Members of the Atwood American Legion, James Reeder Post 770, properly disposed of old flags at a ceremony on Wednesday evening at the Harris Electric area on Magnolia St. Flags are collected during the year and given to Commander Ken Caraway, or any legion member. The dignified disposal of unserviceable flags is held each year on Flag Day, June 14. This year there were 77 flags burned in the ceremony.

If you have never witnessed this ceremony, you should. It is a very impressive occasion and normally with only the legion members and two or three others in attendance. The American flag is so important to all of us, and yet there are people that disrespect it. That is a true mystery to me why any American would feel that way.

Since only a handful of people have attended the ceremony, I want to quote a portion of what is read before the burning: “We have presented these flags of our country which have been inspected and judged as unserviceable. They have reached their present state in a proper service of tribute, memory and love.”

Commander Caraway continued, “A flag may be a flimsy bit of printed gauze or a beautiful banner of finest silk. Its intrinsic value may be trifling or great, but its real value is beyond price, for it is a precious symbol of all that we and our comrades have worked for and lived for, and died for – a free nation of free men and women, true to the faith of the past, devoted to the ideals and practice of justice, freedom and democracy.”

Continuing, “Let these faded flags of our country be retired and destroyed with respectful and honorable rites and their places be taken by bright new flags of the same size and kind, and let no grave of our soldier, sailor, marine or airman dead be un-honored and unmarked.”

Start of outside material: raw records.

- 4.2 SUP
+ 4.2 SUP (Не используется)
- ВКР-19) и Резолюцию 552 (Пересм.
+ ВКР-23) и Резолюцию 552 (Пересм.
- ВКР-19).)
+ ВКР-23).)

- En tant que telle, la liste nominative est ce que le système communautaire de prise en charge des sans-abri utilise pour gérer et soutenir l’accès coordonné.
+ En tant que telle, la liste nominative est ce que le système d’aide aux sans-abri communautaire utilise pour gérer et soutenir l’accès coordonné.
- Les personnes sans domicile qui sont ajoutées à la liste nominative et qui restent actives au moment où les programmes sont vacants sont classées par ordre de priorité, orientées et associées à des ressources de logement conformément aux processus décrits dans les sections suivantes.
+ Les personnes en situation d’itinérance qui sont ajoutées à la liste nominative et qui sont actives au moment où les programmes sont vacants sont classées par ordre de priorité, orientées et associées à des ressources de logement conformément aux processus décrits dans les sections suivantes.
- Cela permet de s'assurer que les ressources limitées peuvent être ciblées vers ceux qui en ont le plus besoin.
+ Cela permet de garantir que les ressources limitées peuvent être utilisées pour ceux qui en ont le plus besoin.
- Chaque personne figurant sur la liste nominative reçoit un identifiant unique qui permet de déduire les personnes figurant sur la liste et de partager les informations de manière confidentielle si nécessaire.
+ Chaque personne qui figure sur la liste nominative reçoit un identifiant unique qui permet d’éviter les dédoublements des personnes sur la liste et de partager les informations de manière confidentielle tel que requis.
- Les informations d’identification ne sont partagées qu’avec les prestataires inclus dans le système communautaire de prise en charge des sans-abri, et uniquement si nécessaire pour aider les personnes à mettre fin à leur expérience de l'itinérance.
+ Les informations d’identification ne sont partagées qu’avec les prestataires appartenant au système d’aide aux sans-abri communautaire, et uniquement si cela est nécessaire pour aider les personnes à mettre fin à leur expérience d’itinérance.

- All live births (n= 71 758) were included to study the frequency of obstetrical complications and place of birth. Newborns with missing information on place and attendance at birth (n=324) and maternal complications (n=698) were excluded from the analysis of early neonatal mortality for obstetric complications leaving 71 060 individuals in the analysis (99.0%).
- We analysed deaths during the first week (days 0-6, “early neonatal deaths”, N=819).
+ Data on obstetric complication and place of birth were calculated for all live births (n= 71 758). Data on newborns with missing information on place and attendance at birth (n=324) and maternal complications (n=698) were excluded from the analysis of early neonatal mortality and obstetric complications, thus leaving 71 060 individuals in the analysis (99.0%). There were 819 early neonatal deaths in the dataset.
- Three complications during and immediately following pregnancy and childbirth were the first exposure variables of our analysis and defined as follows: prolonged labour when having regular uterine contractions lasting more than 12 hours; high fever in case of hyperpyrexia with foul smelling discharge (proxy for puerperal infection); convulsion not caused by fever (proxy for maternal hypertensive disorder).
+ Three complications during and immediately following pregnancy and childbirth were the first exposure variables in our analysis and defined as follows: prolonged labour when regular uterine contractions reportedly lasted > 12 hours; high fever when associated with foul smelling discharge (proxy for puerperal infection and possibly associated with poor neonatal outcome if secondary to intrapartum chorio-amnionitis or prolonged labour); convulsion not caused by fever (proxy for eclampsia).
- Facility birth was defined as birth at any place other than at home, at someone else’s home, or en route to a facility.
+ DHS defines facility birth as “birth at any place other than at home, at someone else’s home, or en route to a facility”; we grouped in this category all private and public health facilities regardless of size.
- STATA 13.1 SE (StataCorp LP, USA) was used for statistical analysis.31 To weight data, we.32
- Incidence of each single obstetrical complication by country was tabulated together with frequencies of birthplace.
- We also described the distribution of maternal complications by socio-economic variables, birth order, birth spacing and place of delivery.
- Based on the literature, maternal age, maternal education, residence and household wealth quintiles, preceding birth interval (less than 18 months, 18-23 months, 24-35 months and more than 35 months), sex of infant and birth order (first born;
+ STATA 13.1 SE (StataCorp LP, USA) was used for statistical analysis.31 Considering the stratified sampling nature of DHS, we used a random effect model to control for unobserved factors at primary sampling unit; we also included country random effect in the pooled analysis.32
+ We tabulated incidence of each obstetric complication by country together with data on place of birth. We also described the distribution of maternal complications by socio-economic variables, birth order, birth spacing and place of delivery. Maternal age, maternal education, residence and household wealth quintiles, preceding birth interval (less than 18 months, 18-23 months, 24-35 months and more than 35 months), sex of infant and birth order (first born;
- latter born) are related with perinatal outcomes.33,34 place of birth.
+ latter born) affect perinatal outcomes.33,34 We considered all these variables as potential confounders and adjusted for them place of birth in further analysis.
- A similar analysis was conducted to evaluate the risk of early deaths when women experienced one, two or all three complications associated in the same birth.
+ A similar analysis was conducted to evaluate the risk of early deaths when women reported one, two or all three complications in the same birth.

The chaplain closes with the following prayer: “Almighty God, Captain of all hosts and commander over all, bless and consecrate this present hour. We thank you for our country and its flag, and for the liberty for which it stands. To a clean and purging flame, we commit these flags, worn out in worthy service. As they yield their substance to the fire, may Your holy light spread over us and bring our hearts renewed devotion to God and country. Amen.”

As you read the information above, you will see that not only is the American flag respected by almost all Americans, but the American Legion makes sure they are respected when they are no longer usable. If you have a worn and tattered flag, don’t just throw it away, give it to a legion member and let it be disposed of with respect.